--- RAW DATA Enclosed Below ---

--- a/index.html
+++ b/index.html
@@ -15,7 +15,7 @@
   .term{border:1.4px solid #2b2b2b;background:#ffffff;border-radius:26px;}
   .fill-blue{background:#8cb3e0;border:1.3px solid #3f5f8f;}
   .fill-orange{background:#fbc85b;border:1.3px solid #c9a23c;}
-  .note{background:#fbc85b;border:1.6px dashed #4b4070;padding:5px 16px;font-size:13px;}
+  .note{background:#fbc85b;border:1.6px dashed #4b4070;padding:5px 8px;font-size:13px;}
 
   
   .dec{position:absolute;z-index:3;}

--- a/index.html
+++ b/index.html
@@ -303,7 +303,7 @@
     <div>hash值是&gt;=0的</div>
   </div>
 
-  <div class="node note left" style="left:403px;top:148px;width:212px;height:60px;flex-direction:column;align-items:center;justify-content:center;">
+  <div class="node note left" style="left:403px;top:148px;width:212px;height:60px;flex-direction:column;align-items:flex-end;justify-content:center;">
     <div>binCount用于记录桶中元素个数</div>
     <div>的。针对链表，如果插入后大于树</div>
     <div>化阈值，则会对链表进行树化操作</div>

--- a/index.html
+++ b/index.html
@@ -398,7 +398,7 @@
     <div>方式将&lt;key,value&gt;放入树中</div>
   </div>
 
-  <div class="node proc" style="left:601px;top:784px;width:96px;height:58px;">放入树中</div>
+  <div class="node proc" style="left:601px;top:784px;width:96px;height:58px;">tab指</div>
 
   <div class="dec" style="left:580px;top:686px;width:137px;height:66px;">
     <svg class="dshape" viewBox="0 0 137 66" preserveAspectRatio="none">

--- End of Enclosed RAW DATA ---
--- RAW DATA Enclosed Below ---

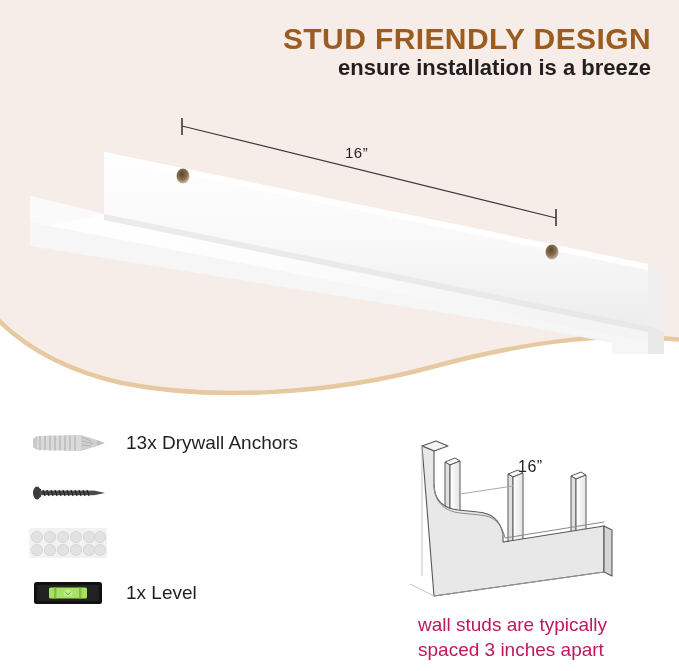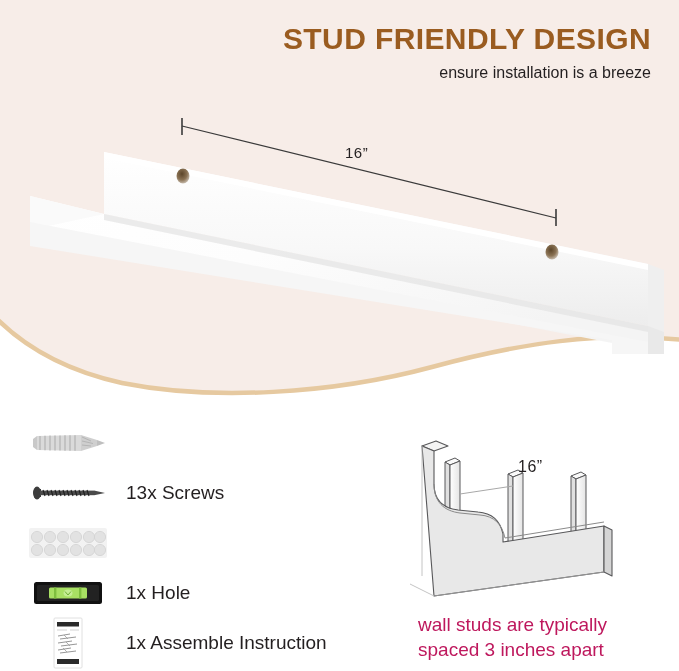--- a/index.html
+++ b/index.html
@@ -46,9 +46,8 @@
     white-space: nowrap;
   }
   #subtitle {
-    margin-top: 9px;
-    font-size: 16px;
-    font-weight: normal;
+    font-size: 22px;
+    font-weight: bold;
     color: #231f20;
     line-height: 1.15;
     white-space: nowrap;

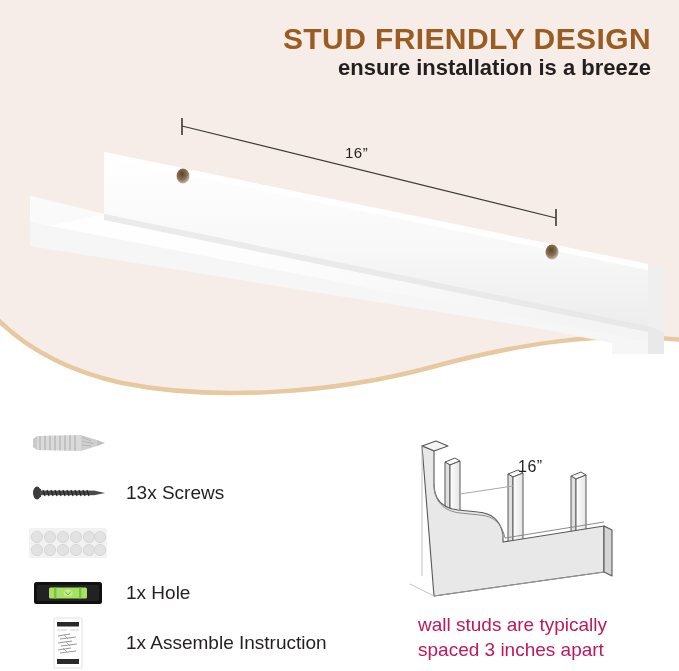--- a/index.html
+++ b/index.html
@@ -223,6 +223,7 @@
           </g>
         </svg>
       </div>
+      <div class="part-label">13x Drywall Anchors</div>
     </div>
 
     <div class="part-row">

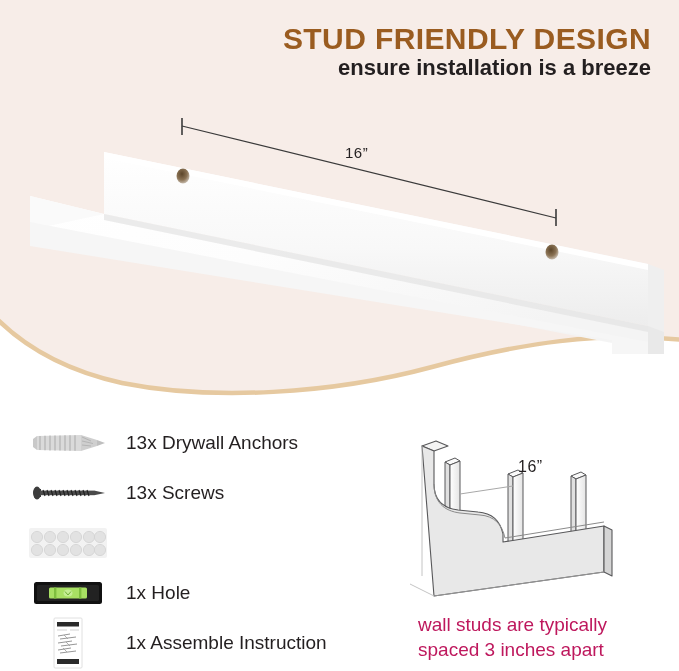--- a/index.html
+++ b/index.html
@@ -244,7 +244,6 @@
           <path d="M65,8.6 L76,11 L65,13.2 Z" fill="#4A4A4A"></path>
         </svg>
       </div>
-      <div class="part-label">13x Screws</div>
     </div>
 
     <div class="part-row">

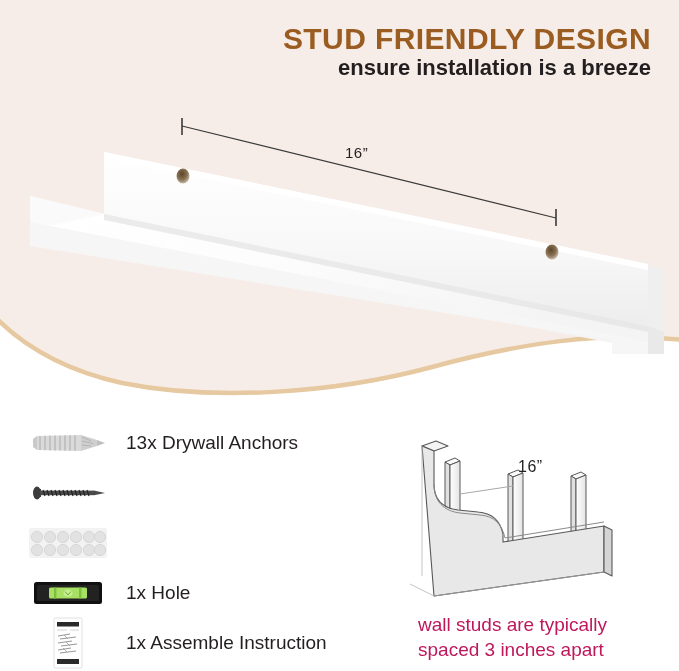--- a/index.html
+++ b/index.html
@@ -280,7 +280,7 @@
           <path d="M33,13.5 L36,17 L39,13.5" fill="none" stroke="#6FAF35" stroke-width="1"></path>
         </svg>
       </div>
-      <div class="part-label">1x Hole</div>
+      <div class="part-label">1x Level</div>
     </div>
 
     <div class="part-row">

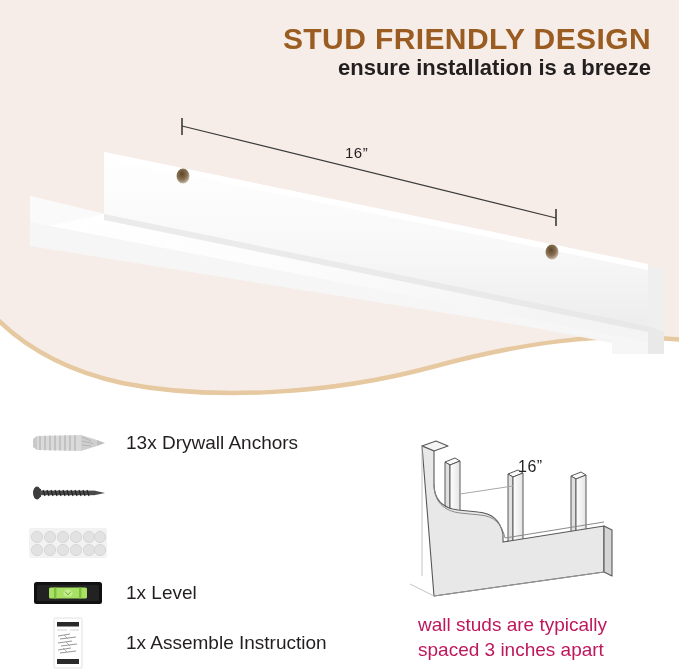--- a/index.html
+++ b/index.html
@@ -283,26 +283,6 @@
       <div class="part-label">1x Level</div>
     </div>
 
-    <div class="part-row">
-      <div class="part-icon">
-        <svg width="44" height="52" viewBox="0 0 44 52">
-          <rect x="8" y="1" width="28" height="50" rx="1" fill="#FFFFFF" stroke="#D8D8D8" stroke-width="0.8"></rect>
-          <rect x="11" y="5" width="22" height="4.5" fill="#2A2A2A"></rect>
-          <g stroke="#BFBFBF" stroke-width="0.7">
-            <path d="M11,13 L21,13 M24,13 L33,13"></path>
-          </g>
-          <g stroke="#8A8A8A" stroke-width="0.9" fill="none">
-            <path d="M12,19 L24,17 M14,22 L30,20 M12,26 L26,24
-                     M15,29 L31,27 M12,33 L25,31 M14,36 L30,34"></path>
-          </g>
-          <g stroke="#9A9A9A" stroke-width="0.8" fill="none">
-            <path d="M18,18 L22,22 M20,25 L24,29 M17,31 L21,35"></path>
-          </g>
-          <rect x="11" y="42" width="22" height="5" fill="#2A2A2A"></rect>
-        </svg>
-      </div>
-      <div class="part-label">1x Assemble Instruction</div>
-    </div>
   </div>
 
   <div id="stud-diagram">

--- End of Enclosed RAW DATA ---

** PROBLEM **
The word to find is "node". Copy every line of the records that holds it.

** WORKED SOLUTION **
-  <div class="node note left" style="left:403px;top:148px;width:212px;height:60px;flex-direction:column;align-items:center;justify-content:center;">
+  <div class="node note left" style="left:403px;top:148px;width:212px;height:60px;flex-direction:column;align-items:flex-end;justify-content:center;">
-  <div class="node proc" style="left:601px;top:784px;width:96px;height:58px;">放入树中</div>
+  <div class="node proc" style="left:601px;top:784px;width:96px;height:58px;">tab指</div>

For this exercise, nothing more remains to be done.